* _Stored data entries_
────────────────

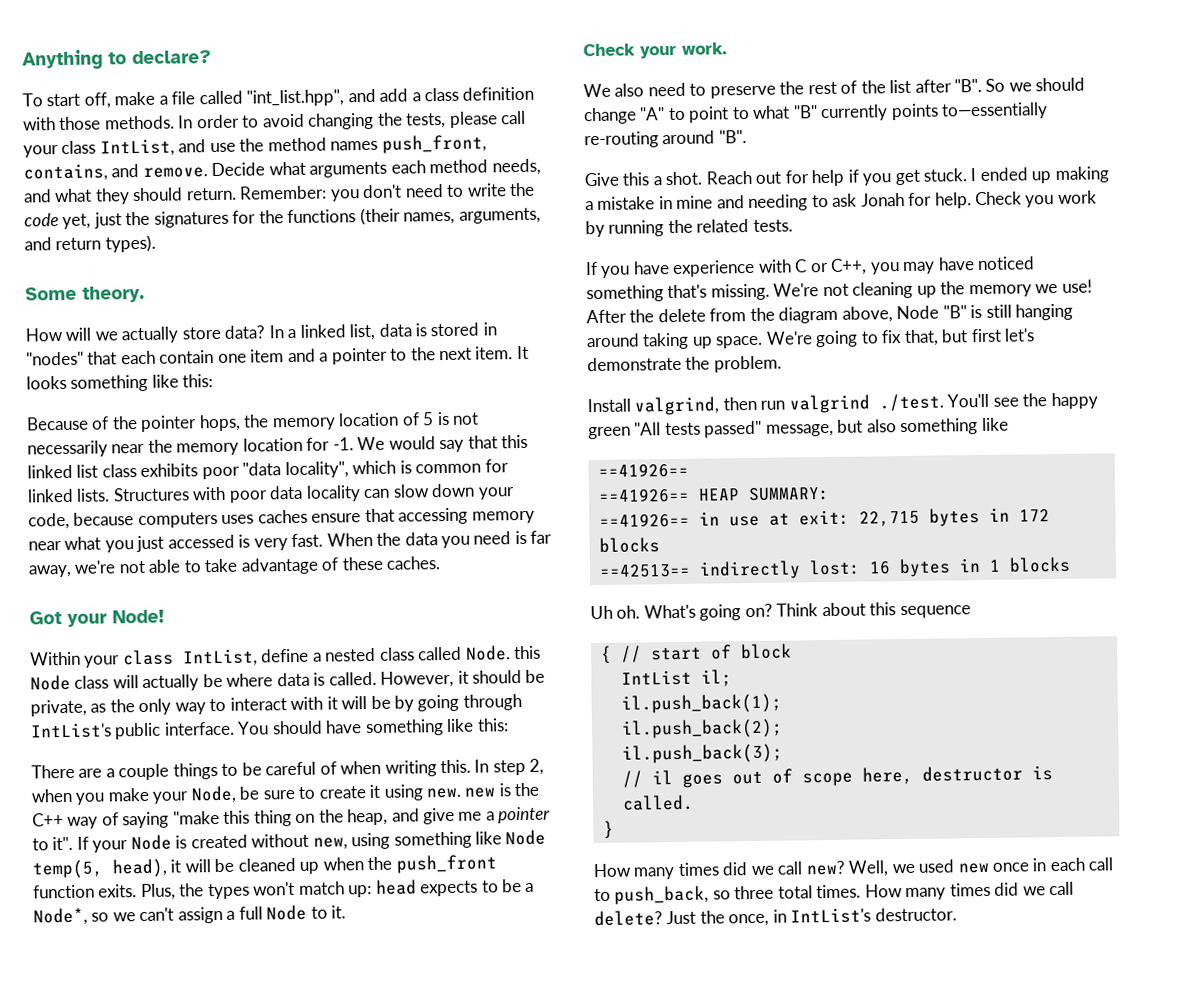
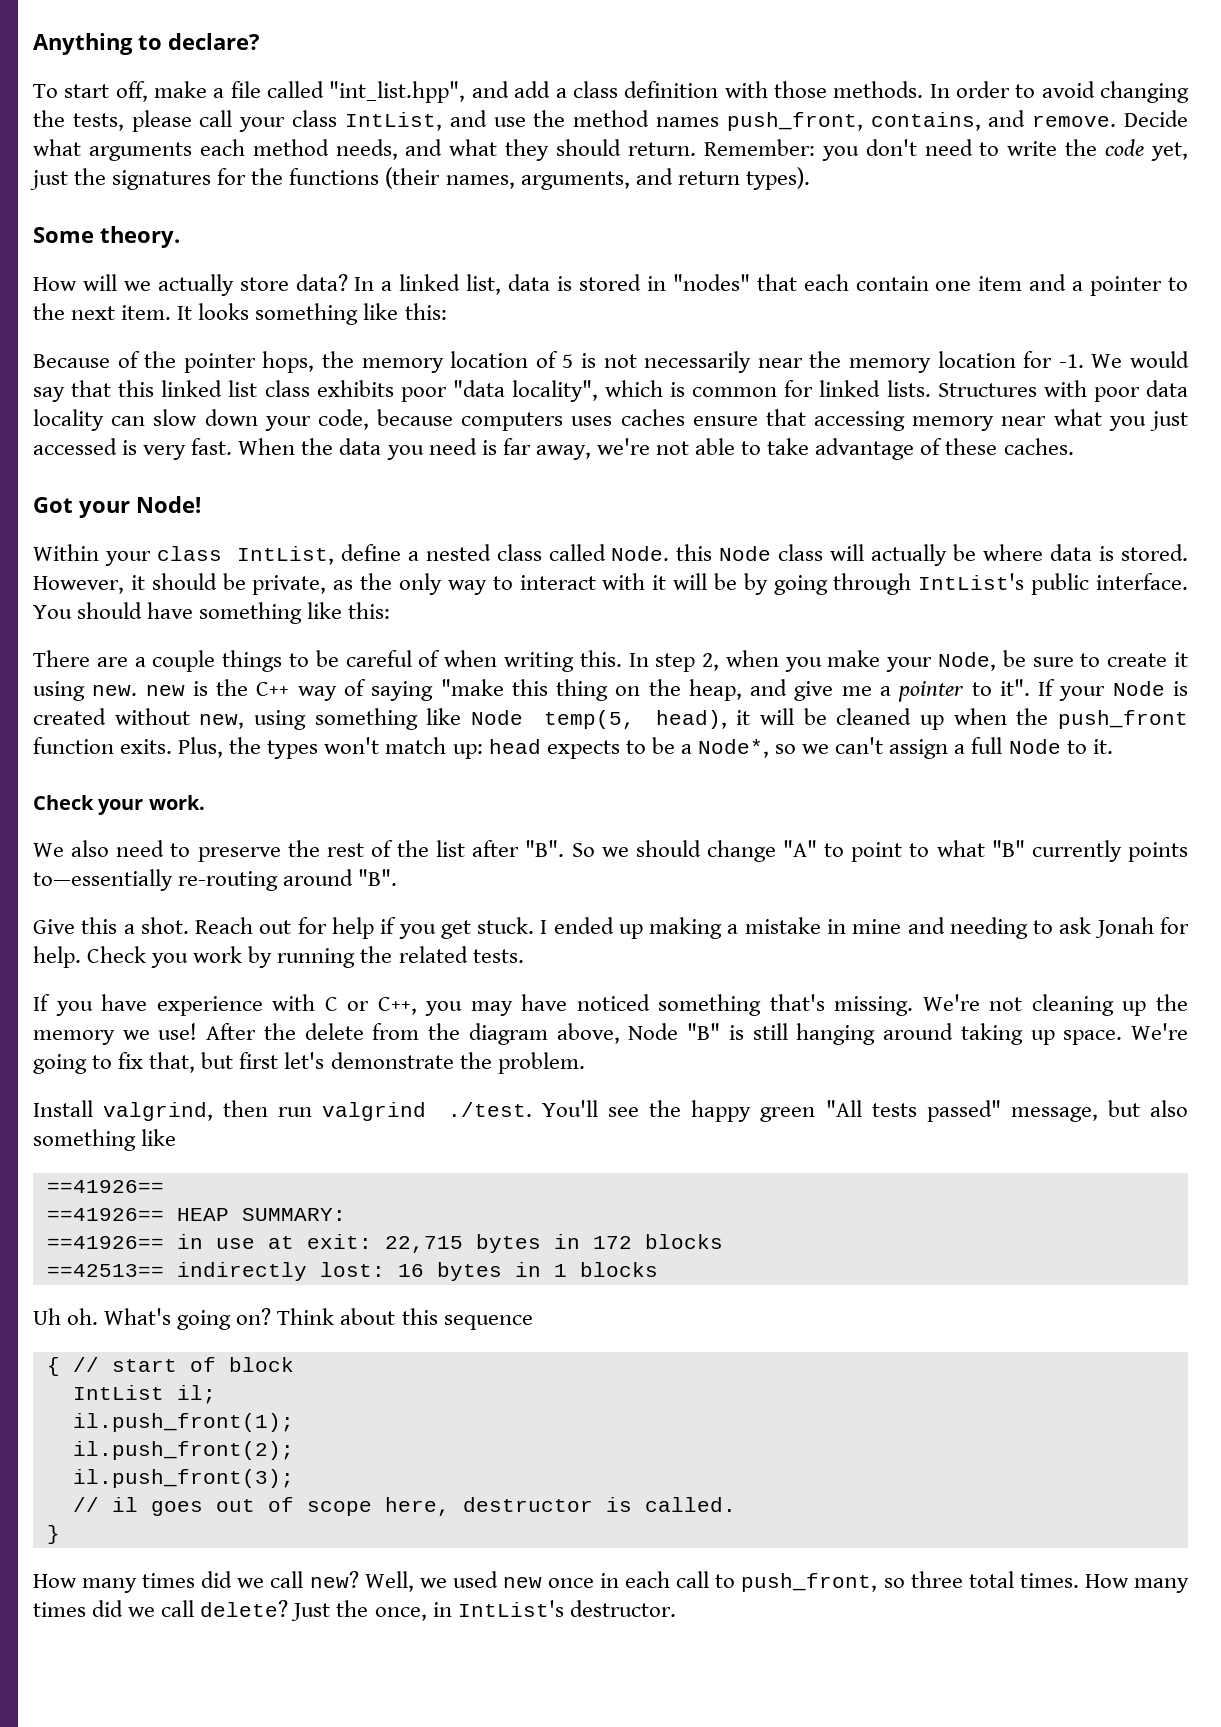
[328,671,377,686] called. -> [1121,544,1189,561] stored.
[620,693,782,714] [620,718,783,739] [621,743,783,764] il.push_back(1); // il.push_back(2); // il.push_back(3); -> [72,1413,294,1432] [72,1441,294,1460] [72,1469,294,1488] il.push_front(1); // il.push_front(2); // il.push_front(3);
[614,885,710,905] push_back, -> [741,1573,878,1592] push_front,

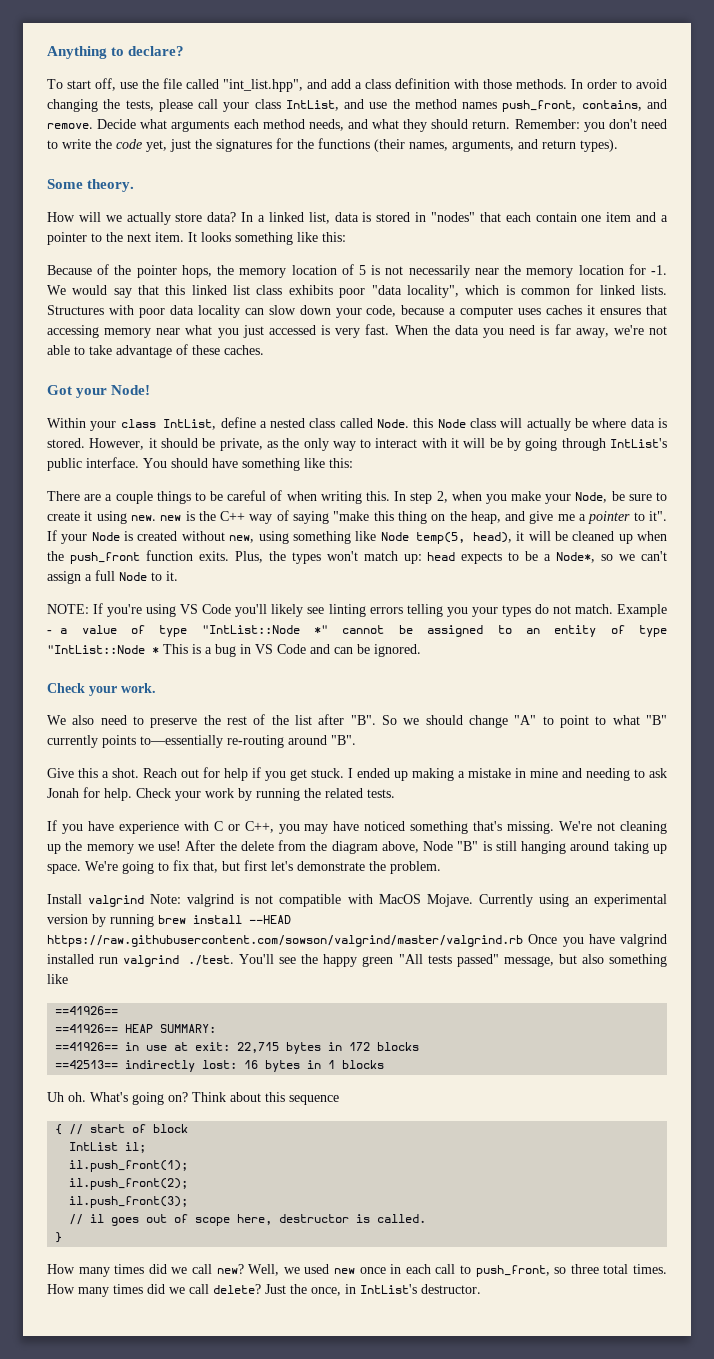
[154,81,225,98] make a -> [120,79,159,89] use the
[461,409,758,431] computers uses caches ensure -> [449,305,642,318] a computer uses caches it ensures
(1113, 746) none -> [47,603,667,617] [47,625,667,637] [47,644,421,657] // NOTE: If you're using VS Code you'll likely see linting errors telling you your types do not match. Example - a value of type "IntList::Node *" cannot be assigned to an entity of type "IntList::Node * This is a bug in VS Code and can be ignored.
[151,953,189,968] you -> [175,791,201,801] your
[103,1100,269,1121] valgrind, then -> [88,894,668,907] [47,914,291,927] [47,934,667,947] [47,954,94,964] valgrind Note: valgrind is not compatible with MacOS Mojave. Currently using an experimental version by running brew install --HEAD https://raw.githubusercontent.com/sowson/valgrind/master/valgrind.rb Once you have valgrind installed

────────────────

* _Problem details_
Find "[151,953,189,968] you ->" in the records. Copy its line and every line after it, exactly, through the last one.

* _Expected output_
[151,953,189,968] you -> [175,791,201,801] your
[103,1100,269,1121] valgrind, then -> [88,894,668,907] [47,914,291,927] [47,934,667,947] [47,954,94,964] valgrind Note: valgrind is not compatible with MacOS Mojave. Currently using an experimental version by running brew install --HEAD https://raw.githubusercontent.com/sowson/valgrind/master/valgrind.rb Once you have valgrind installed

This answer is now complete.